Turo just filed its 2022 financials as its IPO hunt continues

Turo, a startup that lets consumers rent their cars to each other, filed an update to its IPO filings on Friday, detailing its full financial performance for 2022.
The result ? Turo continued to make progress and even made revenue gains pending better IPO terms.
While the IPO market has been frozen for some time, Turo has not given up on its IPO plan. From a private filing in 2021 and the abandonment of a public S-1 document in early 2022, the unicorn has regularly released quarterly updates to the document. The latest filing fulfills its fourth quarter 2022 performance, allowing us to compare its most recent year to those that follow and providing the market with insight into what could be one of the first IPOs to price and start trading. when the market improves for such offers.
As a private company, Turo has raised around half a billion dollars, including a Series E in 2019 that pegged its valuation at the $1 billion mark; this cycle was later extended into early 2020 according to Crunchbase data.
What does the new dossier show us? This indicates that Turo’s growth after the pandemic slump continued last year after posting rapid revenue gains in 2021. And that the company has reached new levels of profitability that could prove attractive to investors. investors when the time comes. Let’s take a closer look.
Tour 2022
In 2022, Turo generated revenue of $746.6 million, up 59% from the $469 million it brought to the company in 2021. This growth was fueled, in part, by a sharp increase in expenses for the company, which has seen its sales and marketing costs increase. from $52.7 million in 2021 to $111.3 million in 2022.
But rising costs don’t mean Turo had an unprofitable final year. In fact, after posting GAAP net losses in the range of $90 million in 2019 and 2020, Turo reduced the figure to a net loss of $40.4 million in 2021. Last year, the company’s net profit came in at a much brighter and positive $154.7 million, although that figure is based on a more modest operating profit of $33.8 million.
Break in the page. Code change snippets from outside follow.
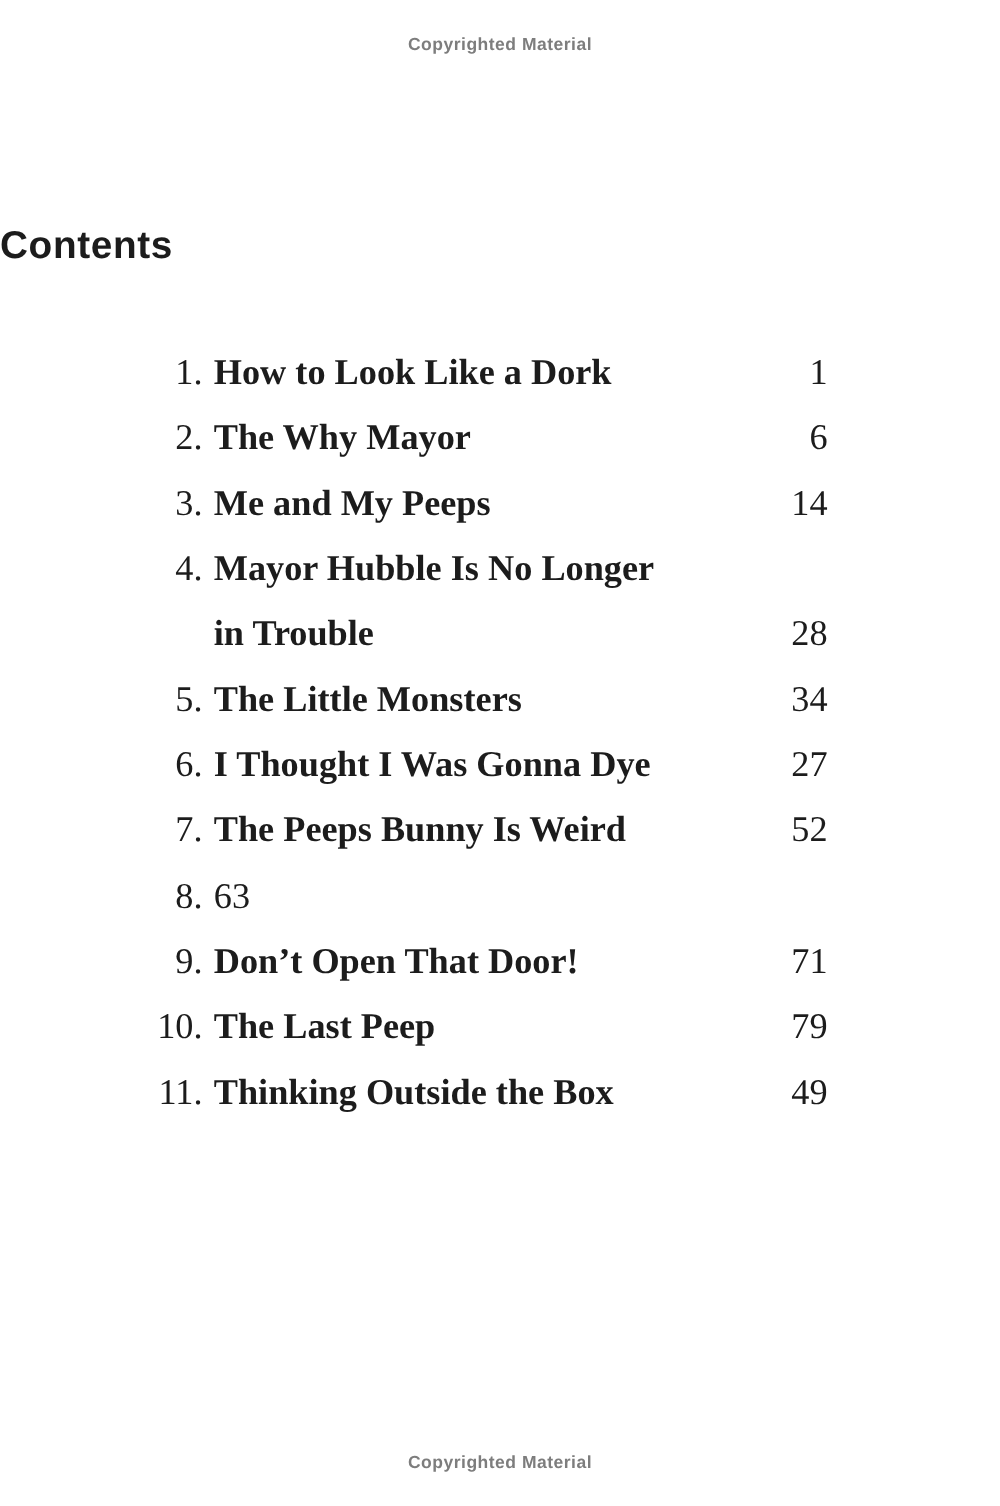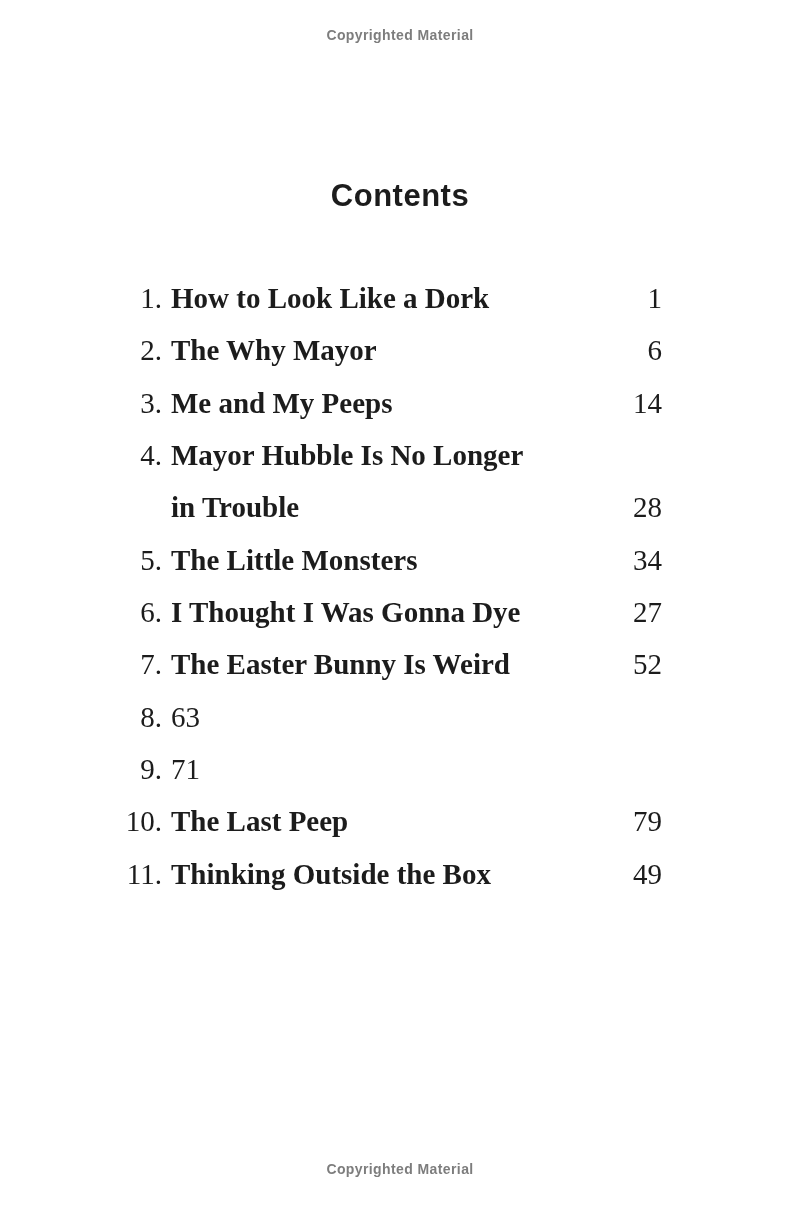"Contents" .book-title { text-align: center -> left }
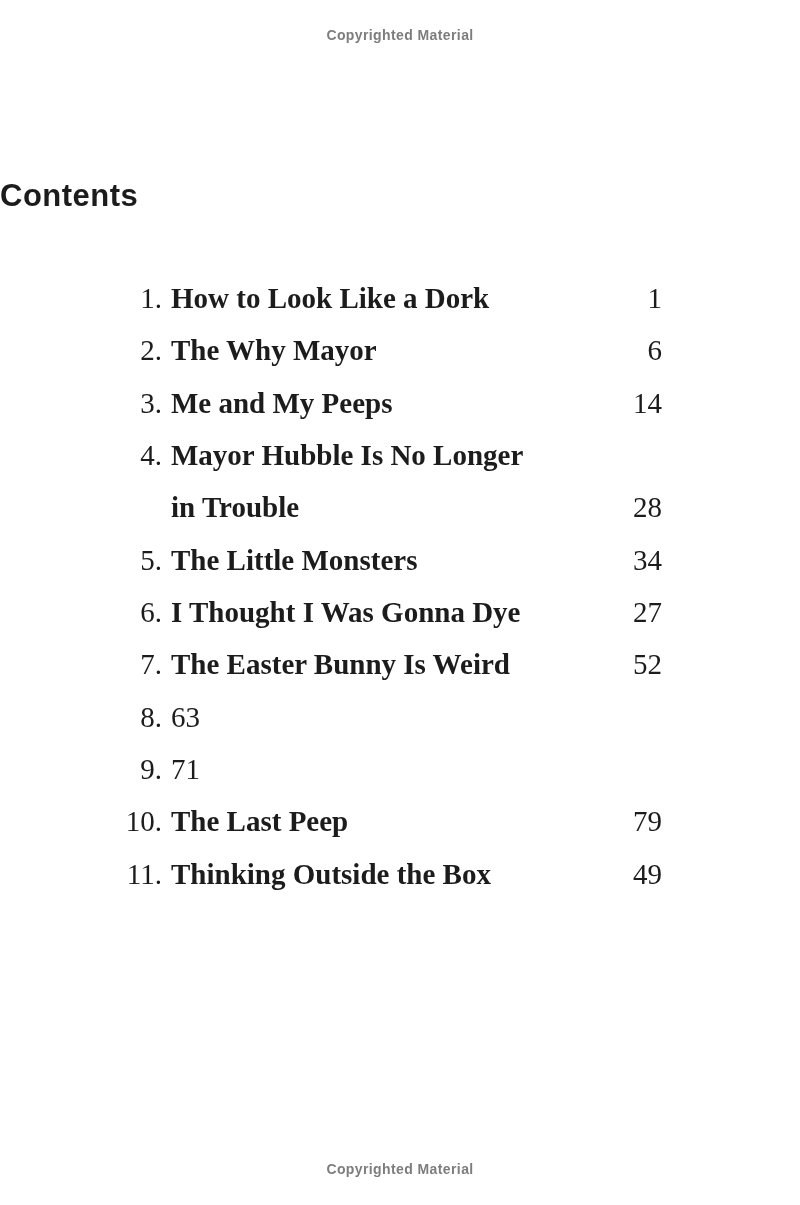"The Easter Bunny Is Weird" span.toc-title { text: Easter -> Peeps }
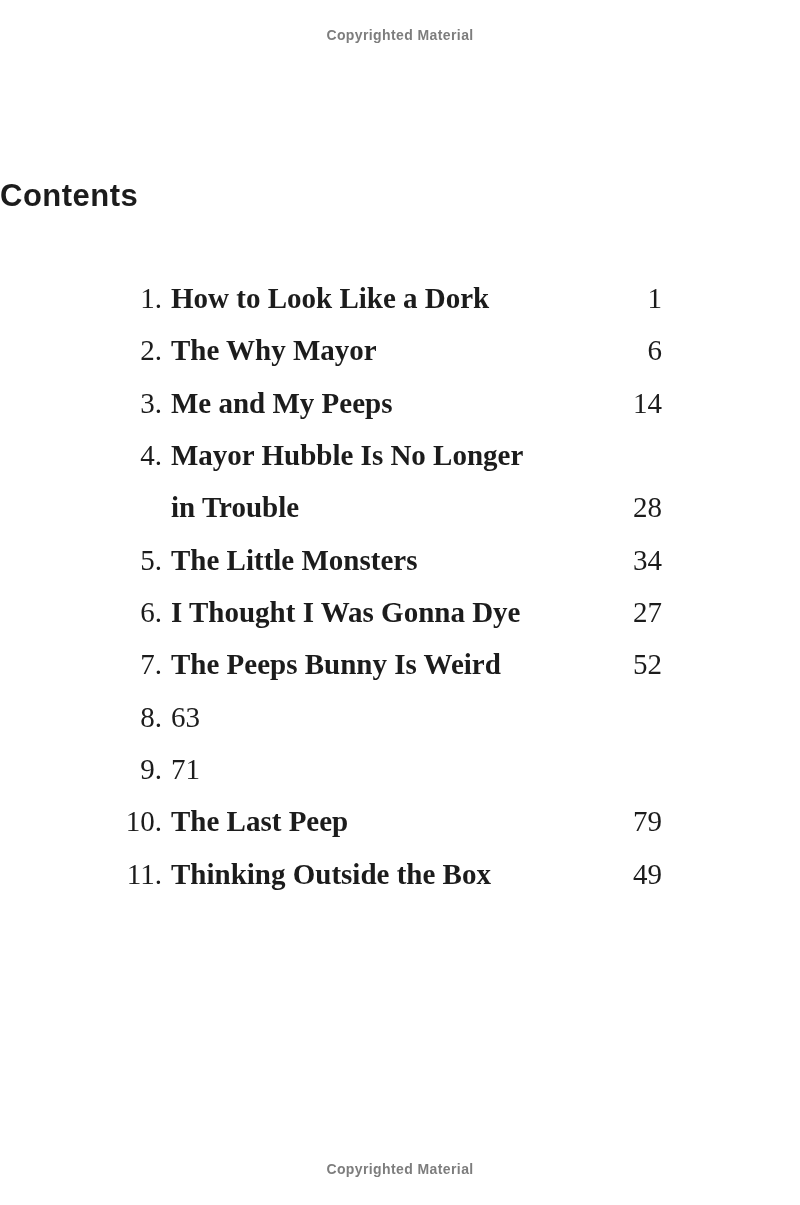"Don’t Open That Door!" span.toc-title { html: none -> <span>Don’t Open That Door!</span> }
Given that Turo’s income statement after operating costs is a little wonky, its adjusted EBITDA may ironically be a more useful—less sclerotic—indicator of its profitability. Here we see that the company essentially matched its 2021 earnings of $81.1 million in 2022 when it reported adjusted EBITDA earnings of $79.7 million.
Growth? Check. Benefits? Check. Turo is ready to go public, and thanks to his S-1/A record, we know he still wants it. At this point, we’re just waiting for him to launch a roadshow.
Although Turo is eager to enter the public procurement game, it may be better that he waited. Getaround, a competitor of Turo, went public at the end of 2022 by merging with a SPAC. As a result of this combination, the company has lost almost all of its value and is in danger of delisting after falling below the $1 per share threshold. The company announced a series of cost cuts in February, but has yet to report fourth-quarter results. A December investor update was light on precise financial data, but clarified that Getaround is a fraction of the size of Turo.
Turo’s model has evolved from individuals sharing cars to slightly more professional users who provide a handful of cars to the platform. Still, its light asset business appears to have done well in the post-pandemic era, a time when many people felt the need to relocate, and prices for used and new cars were above historic norms. Car rentals, it seems in light of Turo’s results, have benefited from the trends.
It’s hard to price Turo, as its gross margins are a bit outside the normal software bands, and we don’t know precisely how investors will rank it by industry when it debuts. But given its growing revenue and ability to generate adjusted and unadjusted black ink, it seems unlikely that Turo will struggle to defend its ultimate private labels.
Turo, you have the keys. Start the IPO wave please.